RECORDS SHOWN:

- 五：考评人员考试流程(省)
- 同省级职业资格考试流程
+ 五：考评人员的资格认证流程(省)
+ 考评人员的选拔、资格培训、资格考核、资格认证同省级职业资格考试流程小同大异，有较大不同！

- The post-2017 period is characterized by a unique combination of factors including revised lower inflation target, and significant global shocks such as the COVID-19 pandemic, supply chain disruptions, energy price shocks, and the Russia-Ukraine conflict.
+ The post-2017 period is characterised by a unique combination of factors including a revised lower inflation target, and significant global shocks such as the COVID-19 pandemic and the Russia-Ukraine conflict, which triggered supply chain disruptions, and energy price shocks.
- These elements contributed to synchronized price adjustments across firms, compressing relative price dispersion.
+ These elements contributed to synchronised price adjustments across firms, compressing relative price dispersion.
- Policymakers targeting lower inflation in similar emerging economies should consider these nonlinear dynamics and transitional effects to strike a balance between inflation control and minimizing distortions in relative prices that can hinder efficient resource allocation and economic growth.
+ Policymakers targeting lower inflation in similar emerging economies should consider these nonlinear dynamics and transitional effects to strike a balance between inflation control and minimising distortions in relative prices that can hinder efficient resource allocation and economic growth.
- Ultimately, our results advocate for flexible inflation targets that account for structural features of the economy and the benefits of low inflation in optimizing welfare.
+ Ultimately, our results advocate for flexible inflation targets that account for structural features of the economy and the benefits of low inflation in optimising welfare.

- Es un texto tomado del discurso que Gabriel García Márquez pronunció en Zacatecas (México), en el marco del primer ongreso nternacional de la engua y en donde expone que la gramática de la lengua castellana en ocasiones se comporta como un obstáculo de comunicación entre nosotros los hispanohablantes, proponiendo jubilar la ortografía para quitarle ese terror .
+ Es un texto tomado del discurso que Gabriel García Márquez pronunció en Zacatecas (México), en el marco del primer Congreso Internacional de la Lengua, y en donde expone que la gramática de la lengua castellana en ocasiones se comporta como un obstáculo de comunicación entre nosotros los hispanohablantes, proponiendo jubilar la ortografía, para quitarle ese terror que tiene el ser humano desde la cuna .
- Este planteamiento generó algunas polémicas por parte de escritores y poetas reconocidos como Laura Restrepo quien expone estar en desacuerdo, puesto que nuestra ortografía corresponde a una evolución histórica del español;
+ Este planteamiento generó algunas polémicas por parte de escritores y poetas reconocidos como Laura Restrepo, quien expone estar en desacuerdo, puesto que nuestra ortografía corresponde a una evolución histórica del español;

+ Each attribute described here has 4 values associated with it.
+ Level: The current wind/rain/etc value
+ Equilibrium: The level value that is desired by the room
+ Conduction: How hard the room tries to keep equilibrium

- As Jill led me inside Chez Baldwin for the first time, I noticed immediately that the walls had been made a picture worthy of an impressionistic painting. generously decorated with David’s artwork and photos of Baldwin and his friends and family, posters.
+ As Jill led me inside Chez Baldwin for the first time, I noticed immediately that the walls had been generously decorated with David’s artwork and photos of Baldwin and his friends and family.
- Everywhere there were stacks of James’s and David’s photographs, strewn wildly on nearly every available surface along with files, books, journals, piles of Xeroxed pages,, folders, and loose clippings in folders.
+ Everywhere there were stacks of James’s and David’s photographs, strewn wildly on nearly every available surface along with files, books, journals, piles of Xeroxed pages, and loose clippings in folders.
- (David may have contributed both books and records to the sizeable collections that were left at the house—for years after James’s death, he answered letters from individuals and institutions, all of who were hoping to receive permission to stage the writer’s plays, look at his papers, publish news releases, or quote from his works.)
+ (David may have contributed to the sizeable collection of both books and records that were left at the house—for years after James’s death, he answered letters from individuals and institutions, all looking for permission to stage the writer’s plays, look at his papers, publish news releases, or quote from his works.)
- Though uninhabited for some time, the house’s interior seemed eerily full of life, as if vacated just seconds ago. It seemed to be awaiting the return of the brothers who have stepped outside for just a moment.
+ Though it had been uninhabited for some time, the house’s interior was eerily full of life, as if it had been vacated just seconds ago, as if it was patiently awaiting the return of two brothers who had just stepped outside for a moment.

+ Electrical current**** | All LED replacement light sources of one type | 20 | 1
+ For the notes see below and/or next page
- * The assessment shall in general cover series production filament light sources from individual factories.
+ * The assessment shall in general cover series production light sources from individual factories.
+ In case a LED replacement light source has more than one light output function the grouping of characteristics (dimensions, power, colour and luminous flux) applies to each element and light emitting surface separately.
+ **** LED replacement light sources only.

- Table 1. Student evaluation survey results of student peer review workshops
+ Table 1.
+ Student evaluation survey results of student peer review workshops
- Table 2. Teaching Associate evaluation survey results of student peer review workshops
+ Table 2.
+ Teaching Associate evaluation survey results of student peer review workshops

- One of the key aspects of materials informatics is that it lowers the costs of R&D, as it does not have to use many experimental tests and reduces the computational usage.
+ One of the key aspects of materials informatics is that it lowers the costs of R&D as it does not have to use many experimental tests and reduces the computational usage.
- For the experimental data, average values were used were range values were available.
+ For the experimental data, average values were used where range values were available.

PROMPT: Each line above must be output exactly as it stands.

ANSWER SPACE:
- 五：考评人员考试流程(省)
- 同省级职业资格考试流程
+ 五：考评人员的资格认证流程(省)
+ 考评人员的选拔、资格培训、资格考核、资格认证同省级职业资格考试流程小同大异，有较大不同！

- The post-2017 period is characterized by a unique combination of factors including revised lower inflation target, and significant global shocks such as the COVID-19 pandemic, supply chain disruptions, energy price shocks, and the Russia-Ukraine conflict.
+ The post-2017 period is characterised by a unique combination of factors including a revised lower inflation target, and significant global shocks such as the COVID-19 pandemic and the Russia-Ukraine conflict, which triggered supply chain disruptions, and energy price shocks.
- These elements contributed to synchronized price adjustments across firms, compressing relative price dispersion.
+ These elements contributed to synchronised price adjustments across firms, compressing relative price dispersion.
- Policymakers targeting lower inflation in similar emerging economies should consider these nonlinear dynamics and transitional effects to strike a balance between inflation control and minimizing distortions in relative prices that can hinder efficient resource allocation and economic growth.
+ Policymakers targeting lower inflation in similar emerging economies should consider these nonlinear dynamics and transitional effects to strike a balance between inflation control and minimising distortions in relative prices that can hinder efficient resource allocation and economic growth.
- Ultimately, our results advocate for flexible inflation targets that account for structural features of the economy and the benefits of low inflation in optimizing welfare.
+ Ultimately, our results advocate for flexible inflation targets that account for structural features of the economy and the benefits of low inflation in optimising welfare.

- Es un texto tomado del discurso que Gabriel García Márquez pronunció en Zacatecas (México), en el marco del primer ongreso nternacional de la engua y en donde expone que la gramática de la lengua castellana en ocasiones se comporta como un obstáculo de comunicación entre nosotros los hispanohablantes, proponiendo jubilar la ortografía para quitarle ese terror .
+ Es un texto tomado del discurso que Gabriel García Márquez pronunció en Zacatecas (México), en el marco del primer Congreso Internacional de la Lengua, y en donde expone que la gramática de la lengua castellana en ocasiones se comporta como un obstáculo de comunicación entre nosotros los hispanohablantes, proponiendo jubilar la ortografía, para quitarle ese terror que tiene el ser humano desde la cuna .
- Este planteamiento generó algunas polémicas por parte de escritores y poetas reconocidos como Laura Restrepo quien expone estar en desacuerdo, puesto que nuestra ortografía corresponde a una evolución histórica del español;
+ Este planteamiento generó algunas polémicas por parte de escritores y poetas reconocidos como Laura Restrepo, quien expone estar en desacuerdo, puesto que nuestra ortografía corresponde a una evolución histórica del español;

+ Each attribute described here has 4 values associated with it.
+ Level: The current wind/rain/etc value
+ Equilibrium: The level value that is desired by the room
+ Conduction: How hard the room tries to keep equilibrium

- As Jill led me inside Chez Baldwin for the first time, I noticed immediately that the walls had been made a picture worthy of an impressionistic painting. generously decorated with David’s artwork and photos of Baldwin and his friends and family, posters.
+ As Jill led me inside Chez Baldwin for the first time, I noticed immediately that the walls had been generously decorated with David’s artwork and photos of Baldwin and his friends and family.
- Everywhere there were stacks of James’s and David’s photographs, strewn wildly on nearly every available surface along with files, books, journals, piles of Xeroxed pages,, folders, and loose clippings in folders.
+ Everywhere there were stacks of James’s and David’s photographs, strewn wildly on nearly every available surface along with files, books, journals, piles of Xeroxed pages, and loose clippings in folders.
- (David may have contributed both books and records to the sizeable collections that were left at the house—for years after James’s death, he answered letters from individuals and institutions, all of who were hoping to receive permission to stage the writer’s plays, look at his papers, publish news releases, or quote from his works.)
+ (David may have contributed to the sizeable collection of both books and records that were left at the house—for years after James’s death, he answered letters from individuals and institutions, all looking for permission to stage the writer’s plays, look at his papers, publish news releases, or quote from his works.)
- Though uninhabited for some time, the house’s interior seemed eerily full of life, as if vacated just seconds ago. It seemed to be awaiting the return of the brothers who have stepped outside for just a moment.
+ Though it had been uninhabited for some time, the house’s interior was eerily full of life, as if it had been vacated just seconds ago, as if it was patiently awaiting the return of two brothers who had just stepped outside for a moment.

+ Electrical current**** | All LED replacement light sources of one type | 20 | 1
+ For the notes see below and/or next page
- * The assessment shall in general cover series production filament light sources from individual factories.
+ * The assessment shall in general cover series production light sources from individual factories.
+ In case a LED replacement light source has more than one light output function the grouping of characteristics (dimensions, power, colour and luminous flux) applies to each element and light emitting surface separately.
+ **** LED replacement light sources only.

- Table 1. Student evaluation survey results of student peer review workshops
+ Table 1.
+ Student evaluation survey results of student peer review workshops
- Table 2. Teaching Associate evaluation survey results of student peer review workshops
+ Table 2.
+ Teaching Associate evaluation survey results of student peer review workshops

- One of the key aspects of materials informatics is that it lowers the costs of R&D, as it does not have to use many experimental tests and reduces the computational usage.
+ One of the key aspects of materials informatics is that it lowers the costs of R&D as it does not have to use many experimental tests and reduces the computational usage.
- For the experimental data, average values were used were range values were available.
+ For the experimental data, average values were used where range values were available.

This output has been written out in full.